Oleh : Siti Solehati
Sabtu, (25/7/20) Himaki FMIPA Unila menyelenggarakan kegiatan Seminar Beasiswa. Kegiatan ini merupakan salah satu program kerja Himaki dibawah naungan bidang SPIK yang ditujukan untuk seluruh mahasiswa/i se-Provonsi Lampung guna meningkatkan pengetahuan mengenai beasiswa.
“Kebanyakan orang hanya tahu jenis-jenis beasiswa tanpa ada rasa atau keinginan untuk tahu bagaimana cara menggapai beasiswa yang ada,” ucap Indra Prasetya selaku Ketua Umum Himaki FMIPA Unila 2020.
Kegiatan ini mendapat antusias yang luar biasa dari mahasiswa/i berbagai kampus di Lampung khususnya Unila.

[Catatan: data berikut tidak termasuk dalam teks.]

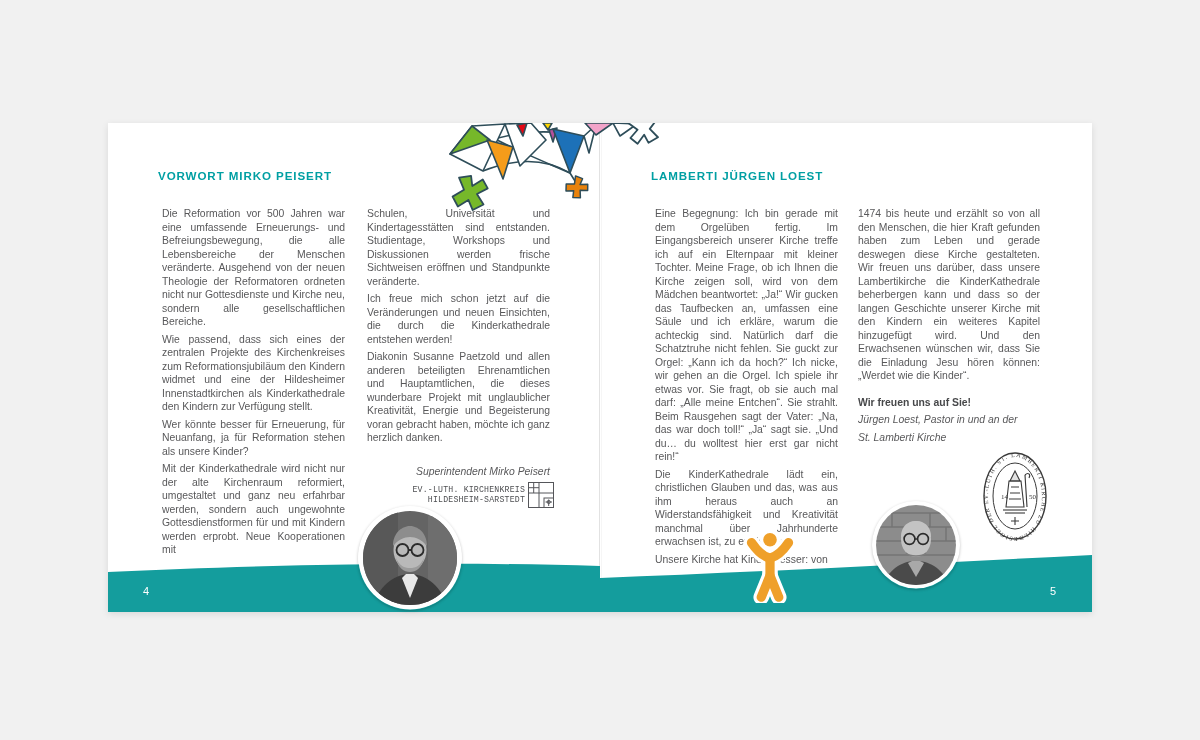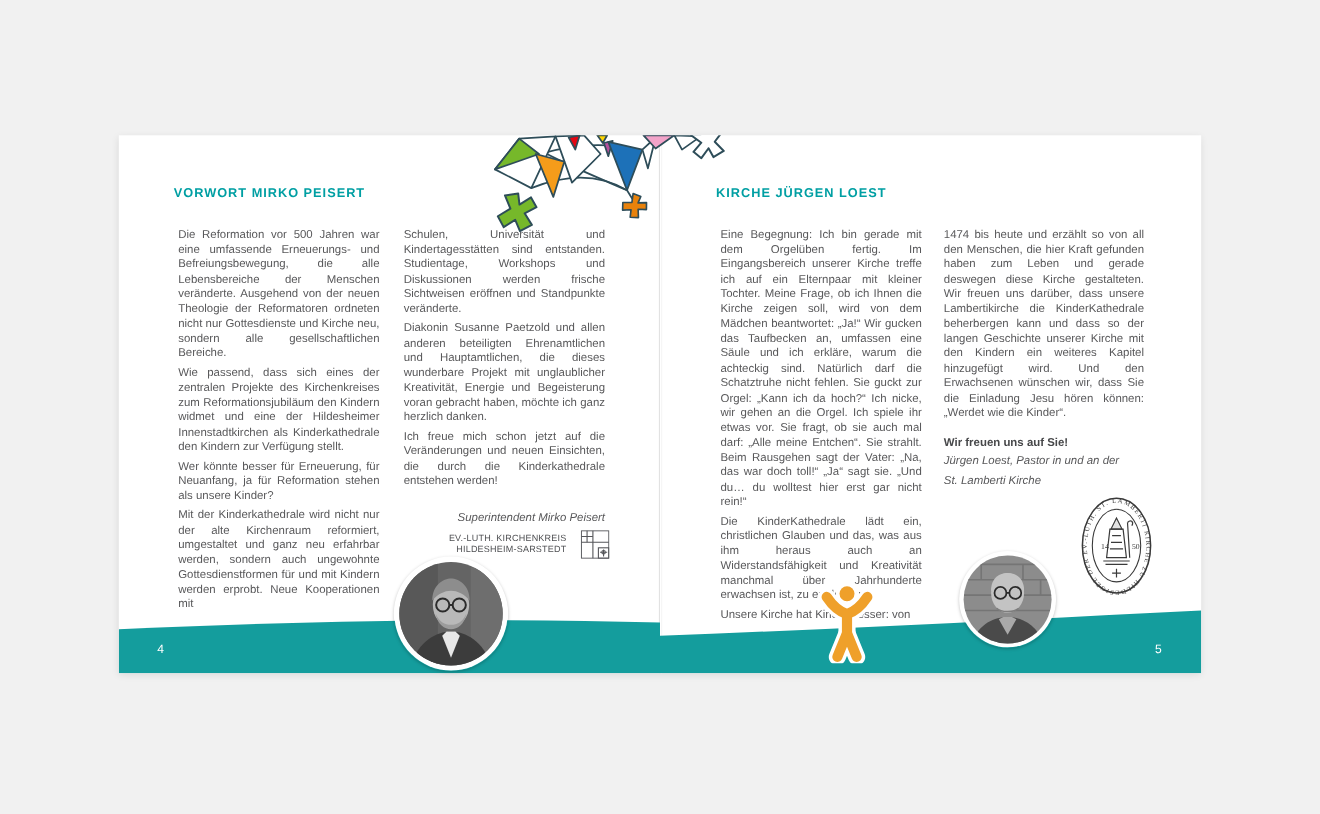"KIRCHE JÜRGEN LOEST" h2.heading { text: KIRCHE -> LAMBERTI }
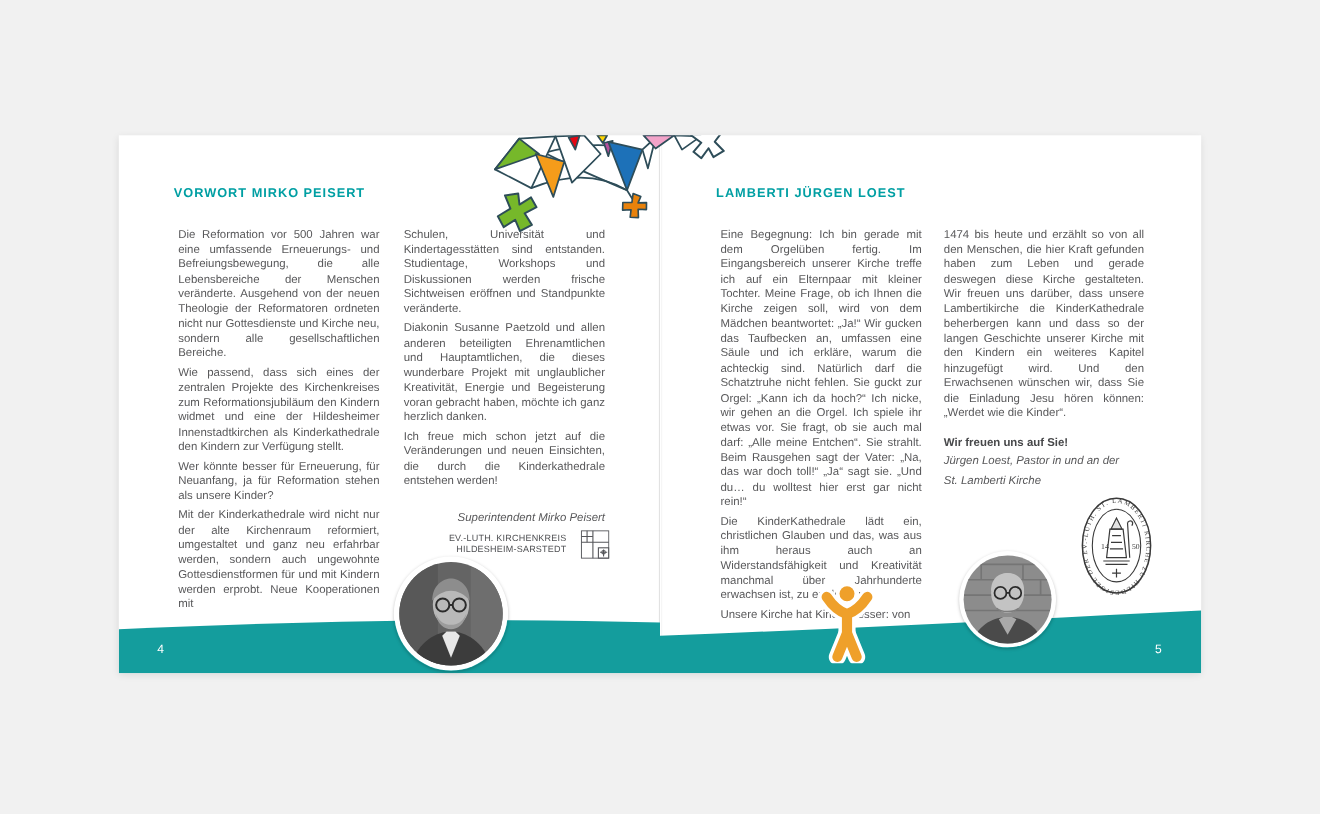"Diakonin Susanne Paetzold und allen" p { order: before "Ich freue mich schon jetzt" -> after "Ich freue mich schon jetzt" }
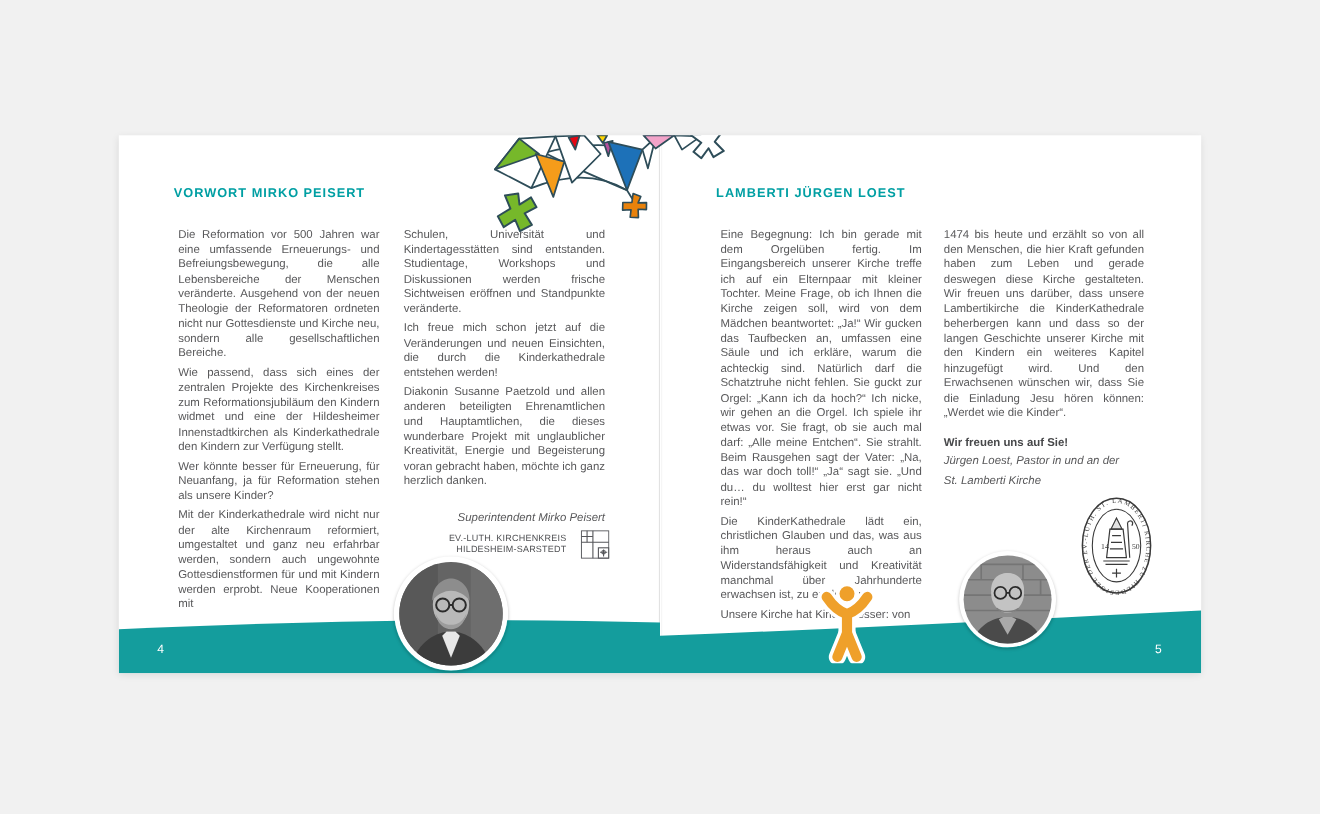"EV.-LUTH. KIRCHENKREIS" .logo-row { font-family: none -> Liberation Mono, monospace; gap: 13px -> 3px }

“Kesempatan beasiswa bukan hanya untuk mahasiswa dengan IPK tinggi, tetapi untuk siapa saja yang mau berjuang dan mampu memenuhi syarat-syarat beasiswa”, tambah Ibu Hapin Afriyani, M.Si. selaku Dosen Pembina Himaki FMIPA Unila 2020.
Seminar Beasiswa dengan tema “Grab Your Dreams and Get Your Future with a Scholarship” ini dilaksanakan secara online melalui aplikasi Zoom dan Skype, serta Youtube Live. Meski dilakukan secara online, hal ini tidak mengurangi rasa ingin tahu dan semangat yang tinggi dari para peserta.
Pemateri pertama, Gustin Ningwati, peraih Beasiswa Unggulan selama 3 tahun berturut-turut, memaparkan dengan jelas mengenai beasiswa unggulan hingga point penting yang wajib kita ketahui tentang beasiswa tersebut. Hal ini tentu saja menjadi sorotan bagi kita semua. Beliau juga memberikan contoh esai dan proposal rencana study miliknya yang menjadi syarat penting pendaftar sebagai referensi.
Berlin Adi Pranedya memaparkan mengenai Beasiswa Fulbright, dimana beasiswa ini memiliki proses seleksi yang ketat karena hanya beberapa orang saja yang terpilih dari seluruh Indonesia dan nantinya akan menjalankan program beasiswa di Amerika Serikat.
Kak Berlin selaku pemateri kedua, merupakan salah satu awardee Fulbright untuk program nirgelar (pelatihan profesional tanpa gelar) di salah satu Universitas Amerika Serikat, Indiana Bloomington University.
“Walaupun tidak mendapatkan gelar pada saat program ini tetapi kita tetap dapat membangun kapasitas dan jaringan internasional”, ucapnya.
Pengalaman dalam komunitas, fasilitas, budaya, dan lain-lain tentunya dapat mengembangkan perspektif yang baru, serta melatih kita untuk dapat melihat suatu masalah dengan sudut pandang yang berbeda.
Dengan adanya kegiatan ini, diharapkan dapat meningkatkan pemahaman dan memotivasi peserta untuk meriah mimpinya dengan mendapat beasiswa, karena tentunya masih banyak kesempatan untuk meraihnya selagi kita mau mencoba.
“Telusuri semua informasi yang ingin dicapai. Karena keinginan saja tidak cukup, mulai lah dengan langkah-langkah kecil yang bisa dilakukan dari sekarang.”